Is there more after And there was nothing he could do to stop it. Or so it seemed? The article ends for me there.
posted by vanar sena at 3:55 AM on February 23, 2012


> Is there more after And there was nothing he could do to stop it. Or so it seemed? The article ends for me there.

It's a book excerpt, which is why it ends there. I suppose you'll have to buy the book to get the rest of the story.
posted by needled at 4:02 AM on February 23, 2012


"Quant" is short form in my eyes for auto-regressive techniques that don't reveal any new information. Somehow I doubt Wall Street is that lazy.

Really? Why? As this article by Felix Salmon points out, a lot of the problems in the housing markets were down to bond traders relying on one single formula, a measure of correlation called the Gaussian copula function. The whole Street thought it had found a new way to price the risk of mortgage backed securities, everybody started using it, and nobody remembered that the fact that the pricing model wasn't perfect, and that there's more things in the mortgage market, Horatio, that dreamt of by the quants...

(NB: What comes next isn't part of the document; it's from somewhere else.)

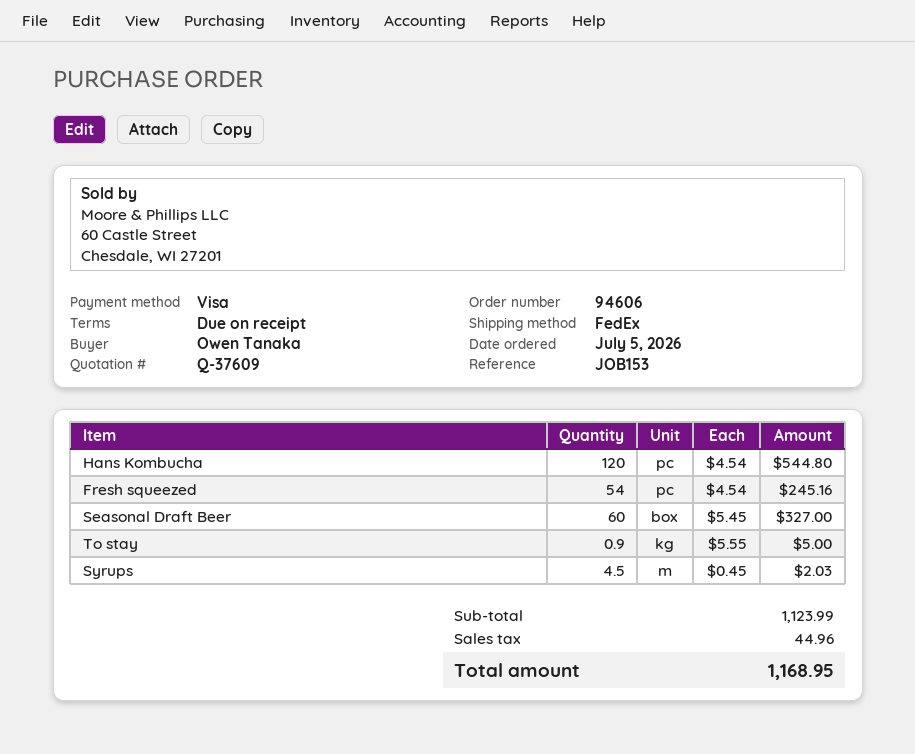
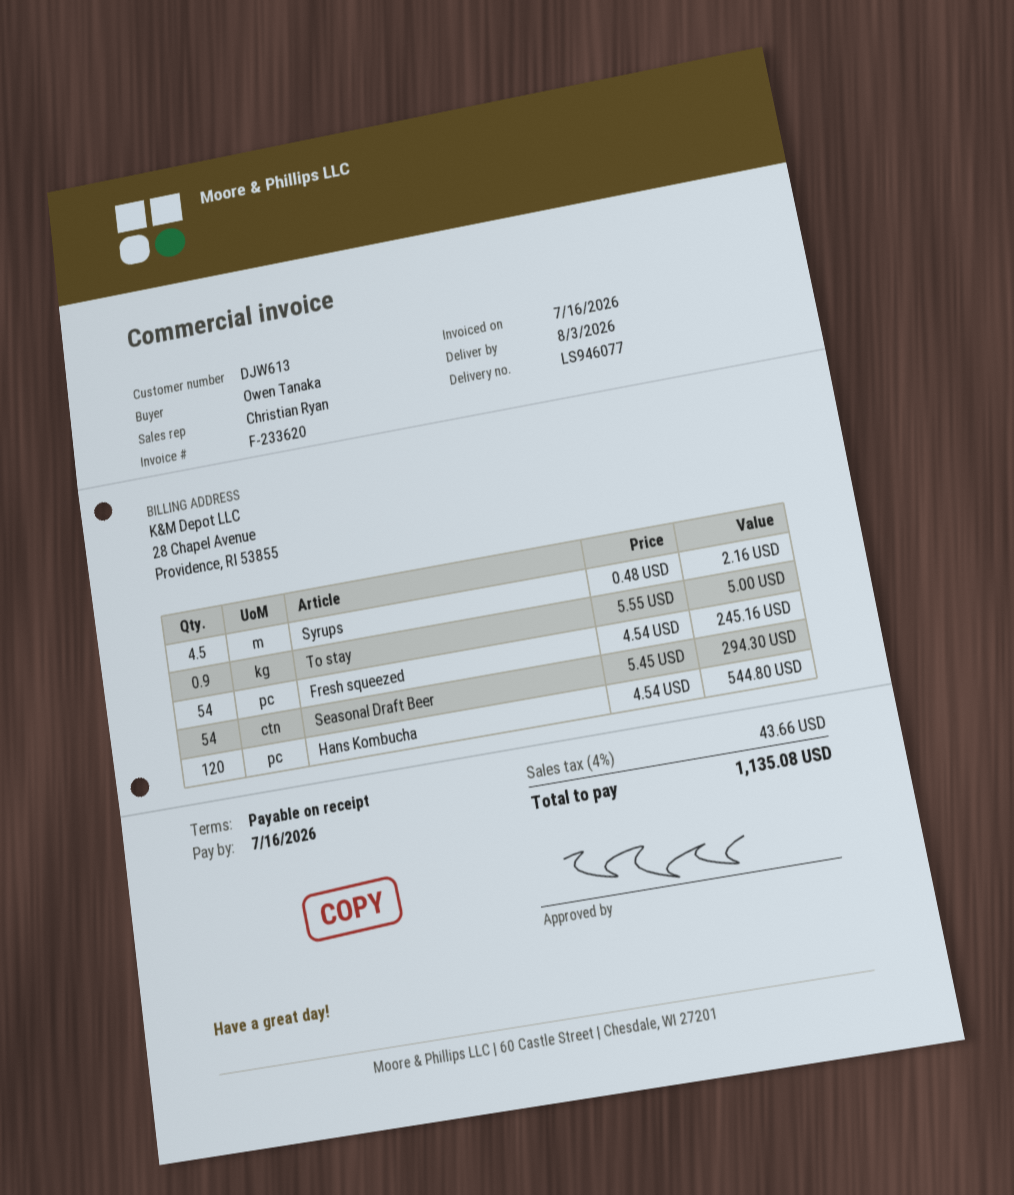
Seasonal Draft Beer: 60 x 5.45 = 327.00 -> 54 x 5.45 = 294.30
Syrups: 4.5 x 0.45 = 2.03 -> 4.5 x 0.48 = 2.16
tax: 44.96 -> 43.66
total: 1168.95 -> 1135.08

Speaking as a English major who barely passed calculus, a lot of what the quants do is over my head. But one thing is clear to me --- a lot of what they do is based on analogies, at the end of the day. The idea that formulas and techniques which have successfully been used to model phenomena in the natural world can usefully be used to model phenomena in the markets. But nature's gonna do what it's gonna do, and when what actually happens differs from your prediction you know your model's wrong and you start over. The way the quants trade changes the way the markets move. In fact, there's so many of them in there now that a lot of the time they're just trading with each other, doing things like HFT that humans can't, and there's a legit question as to whether they are tearing at the fundamental price discovery mechanism of the market....
posted by Diablevert at 4:06 AM on February 23, 2012 [9 favorites]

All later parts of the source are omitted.